Bearish Engulfing Pattern

It is a chart pattern that consists of a small white candlestick with short shadows or tails followed by a large black candlestick that eclipses or "engulfs" the small white one.

As implied by its name, a bearish engulfing pattern may provide an indication of a future bearish trend. This type of pattern usually accompanies an uptrend in a security, possibly signalling a peak or slowdown in its advancement. However, whenever a trader analyzes any candlestick pattern, it's important for him or her, before making any decisions, to consider the prices of the days that precede and follow the formation of the pattern.
The pattern consists of two Candlesticks:
  • Smaller Bullish Candle (Day 1)
  • Larger Bearish Candle (Day 2)
Generally, the bullish candle real body of Day 1 is contained within the real body of the bearish candle of Day 2.
The market gaps up (bullish sign) on Day 2; but, the bulls do not push very far higher before bears take over and push prices further down, not only filling in the gap down from the morning's open but also pushing prices below the previous day's open.
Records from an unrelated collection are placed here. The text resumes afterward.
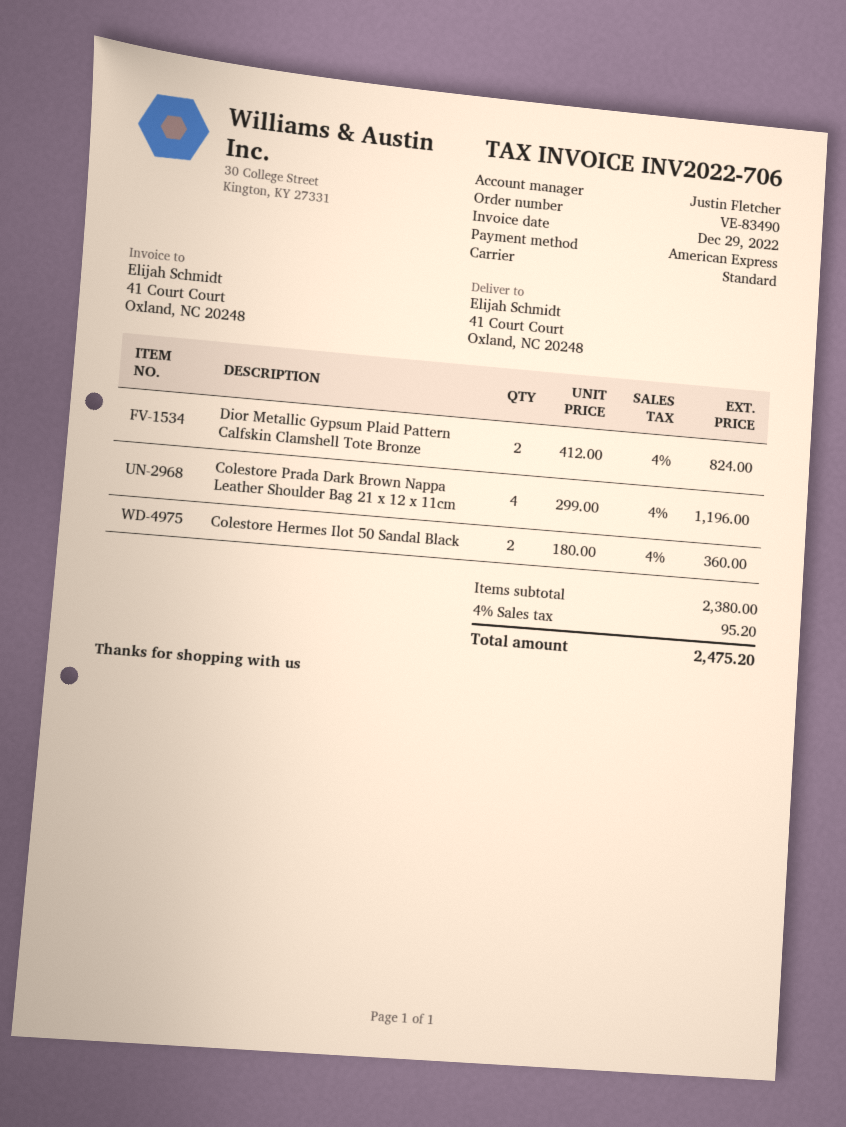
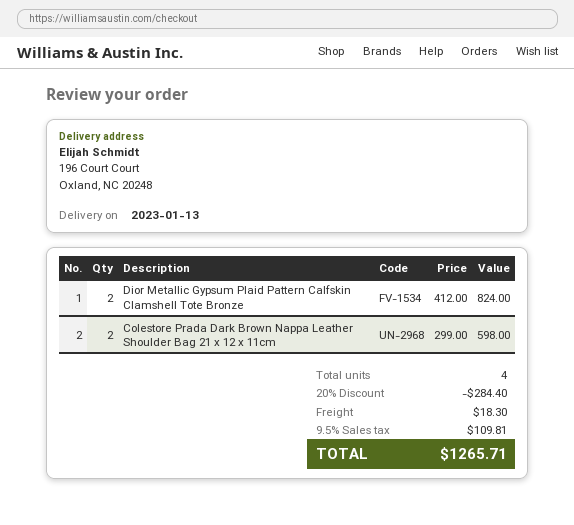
ship to: 41 Court Court, Oxland, NC 20248 -> 196 Court Court, Oxland, NC 20248
Colestore Prada Dark Brown Nappa Leather Shoulder Bag 21 x 12 x 11cm: 4 x 299.00 = 1196.00 -> 2 x 299.00 = 598.00
Colestore Hermes Ilot 50 Sandal Black: 2 x 180.00 = 360.00 -> none
discount: none -> 20% = 284.40
shipping: none -> 18.30
tax: 4% = 95.20 -> 9.5% = 109.81
total: 2475.20 -> 1265.71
With the Bullish Engulfing Pattern, there is an incredible change of sentiment from the bullish gap up at the open, to the large bearish real body candle that closed at the lows of the day. Bears have successfully overtaken bulls for the day and possibly for the next few periods.
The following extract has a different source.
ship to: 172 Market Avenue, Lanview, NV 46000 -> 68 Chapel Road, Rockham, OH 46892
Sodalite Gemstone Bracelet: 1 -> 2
The chart below of Verizon (VZ) stock shows an example two Bearish Engulfing Patterns occuring at the end of up trends:
Sell Signal
Three methodologies for selling using the Bearish Engulfing Pattern are listed below in order of most aggressive to most conservative:
  1. Sell at the close of Day 2. An even stronger indication to sell is given when there is a substantial increase in volume that accompanies the large move downward in price.
  1. Sell on the day after the Bearish Engulfing Pattern occurs; by waiting until the next day to sell, a trader is making sure that the bearish reversal pattern is for real and was not just a one day occurrence. In the chart above of Verizon, a trader would probably entered on the day after the Bearish Engulfing Pattern because the selling continued.
  1. Usually trader's wait for other signals, such as a price break below the upward support line, before entering a sell order. However, in the case of Verizon above, the Bearish Engulfing Pattern occured at the same time as the trend line break below support.
Intra-day Bearish Engulfing Pattern
The following 15-minute chart of Verizon (VZ) of the 2-day period comprises the Bearish Engulfing Pattern example on the prior page:
  • Day 1: As is seen in the chart above, Day 1 was an up day, closing near the day's high (bullish sentiment).
  • Day 2: The open was a gap up, a very bullish sign; nevertheless, the bulls ran out of buying pressure and prices fell the rest of the day, closing near the day's lows (bearish sentiment) and lower than Day 1's lows.